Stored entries
══════════

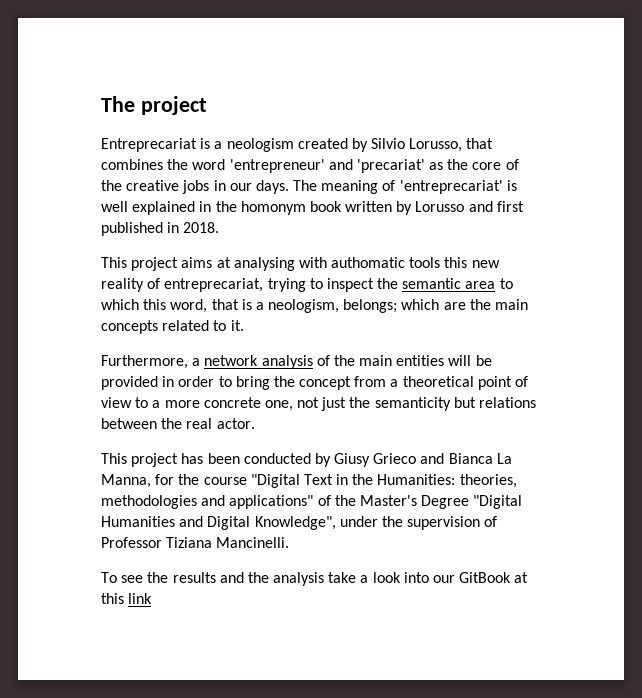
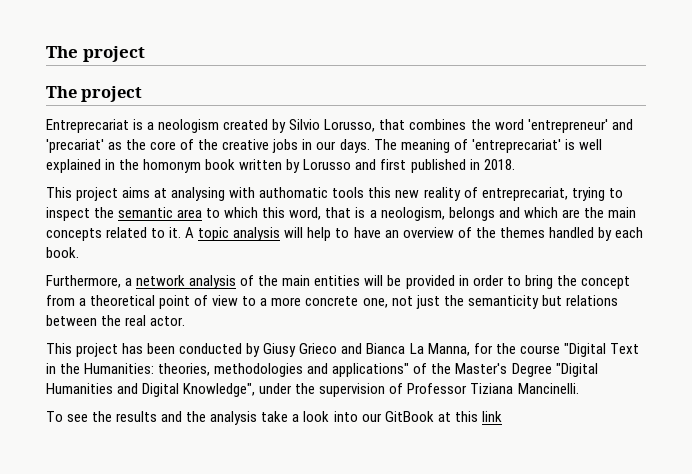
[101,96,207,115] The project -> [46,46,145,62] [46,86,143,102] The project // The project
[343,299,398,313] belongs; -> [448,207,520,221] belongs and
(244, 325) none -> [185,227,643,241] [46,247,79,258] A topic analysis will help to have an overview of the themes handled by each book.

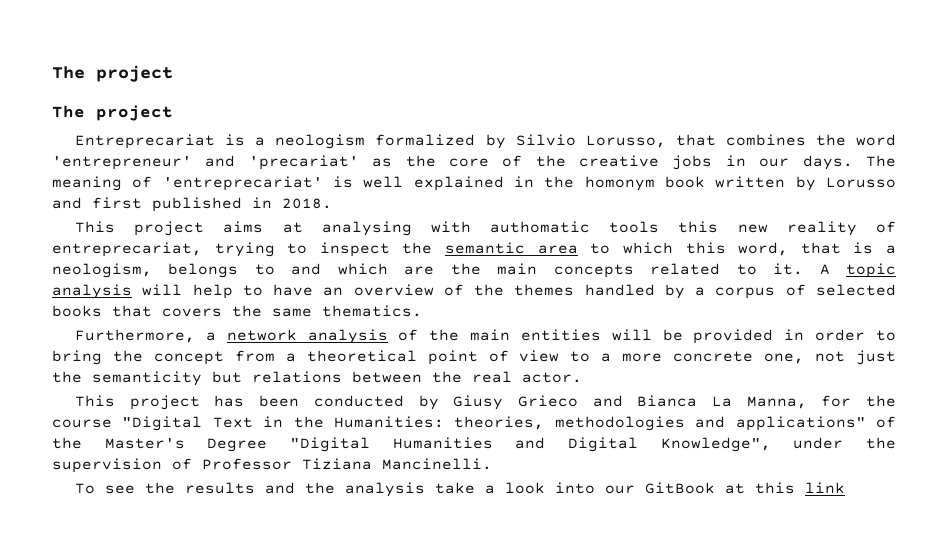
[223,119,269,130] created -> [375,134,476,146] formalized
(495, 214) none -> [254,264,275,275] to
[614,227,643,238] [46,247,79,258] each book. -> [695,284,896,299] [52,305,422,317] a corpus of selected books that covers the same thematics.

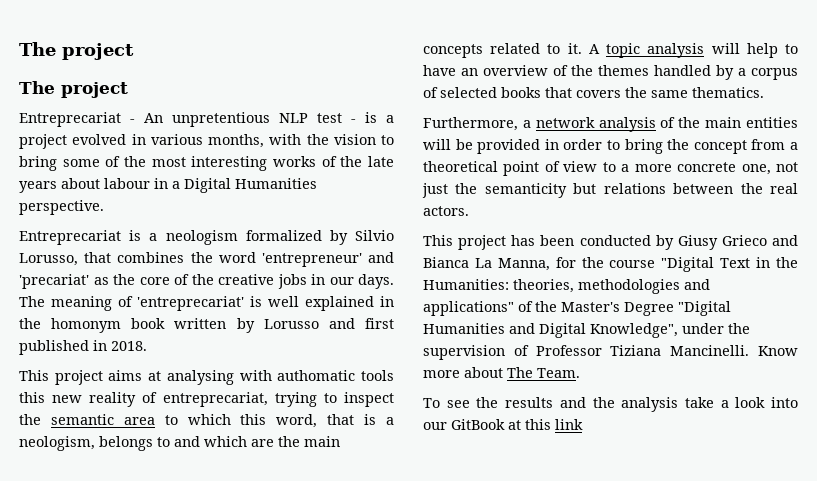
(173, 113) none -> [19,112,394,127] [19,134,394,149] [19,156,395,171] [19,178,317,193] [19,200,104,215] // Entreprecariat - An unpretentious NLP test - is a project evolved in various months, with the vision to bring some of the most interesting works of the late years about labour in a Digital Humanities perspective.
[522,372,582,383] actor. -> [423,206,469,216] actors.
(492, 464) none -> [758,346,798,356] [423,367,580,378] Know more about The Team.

══════════

In the entries above, which lines hold the word "none"? Copy them out.

ANSWER TO THIS PROBLEM —
(244, 325) none -> [185,227,643,241] [46,247,79,258] A topic analysis will help to have an overview of the themes handled by each book.
(495, 214) none -> [254,264,275,275] to
(173, 113) none -> [19,112,394,127] [19,134,394,149] [19,156,395,171] [19,178,317,193] [19,200,104,215] // Entreprecariat - An unpretentious NLP test - is a project evolved in various months, with the vision to bring some of the most interesting works of the late years about labour in a Digital Humanities perspective.
(492, 464) none -> [758,346,798,356] [423,367,580,378] Know more about The Team.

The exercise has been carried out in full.